They looked up at him and Immortalis bewildered, as well they might, but there was no alarm on their faces, no quick jumping apart, no racing hands, no subterfuge. The dragons resting nearby seemed unperturbed, and their crews moved easily around them, regarding Little with more curiosity than fear.
Apologies crowded into Little’s head, innocent explanation — sisters, cousins, childhood friends? — and he was forced to throw them out one by one. The warmth betwen them was familiar, in a painful way, and he could not see the least likeness between them: one young and tall, with a lean hard face; the other slightly older and easy, good-humoured, though her cheek was marred badly with powder-burns.

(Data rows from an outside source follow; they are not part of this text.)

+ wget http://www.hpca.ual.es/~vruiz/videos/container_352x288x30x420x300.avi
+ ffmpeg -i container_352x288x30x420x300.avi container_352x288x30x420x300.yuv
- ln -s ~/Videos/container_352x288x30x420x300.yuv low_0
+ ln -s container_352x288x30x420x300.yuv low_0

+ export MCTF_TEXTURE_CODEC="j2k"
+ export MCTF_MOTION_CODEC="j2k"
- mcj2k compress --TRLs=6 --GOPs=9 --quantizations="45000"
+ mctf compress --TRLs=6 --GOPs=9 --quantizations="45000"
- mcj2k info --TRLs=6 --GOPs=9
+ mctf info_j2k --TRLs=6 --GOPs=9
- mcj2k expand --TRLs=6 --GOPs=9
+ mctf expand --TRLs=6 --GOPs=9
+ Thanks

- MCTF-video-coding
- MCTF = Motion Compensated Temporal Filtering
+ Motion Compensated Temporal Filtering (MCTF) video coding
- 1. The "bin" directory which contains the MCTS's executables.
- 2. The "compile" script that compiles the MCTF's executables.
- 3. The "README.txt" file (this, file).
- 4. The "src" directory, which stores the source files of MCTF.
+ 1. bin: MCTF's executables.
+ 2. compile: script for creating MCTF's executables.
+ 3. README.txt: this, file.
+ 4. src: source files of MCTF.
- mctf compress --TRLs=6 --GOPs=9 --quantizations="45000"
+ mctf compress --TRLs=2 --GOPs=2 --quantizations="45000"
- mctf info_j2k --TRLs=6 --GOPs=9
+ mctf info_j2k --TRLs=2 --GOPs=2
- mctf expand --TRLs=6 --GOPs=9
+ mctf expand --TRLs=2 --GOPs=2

Little swallowed. “Immortalis,” he muttered. “Enough! Take me back.”
“You ought to speak to them,” Immortalis rumbled, butting his back. “I saw Temeraire’s midwingman talk to them, and they are perfectly friendly.”
How, when I haven’t a word of Chinese, Little would have liked to protest, but Immortalis had planted himself with resolve, unlikely to budge, so he stepped forward, stiffly, and bowed.
They rose, uncertain. Behind the tents, one of their beasts, outweighing Immortalis by orders of magnitude, reared its head with a questioning growl.
“Good evening. I would like to…” Little began, haltingly, and meeting only blank faces, he seized the first thing that offered: “Your… pistol!”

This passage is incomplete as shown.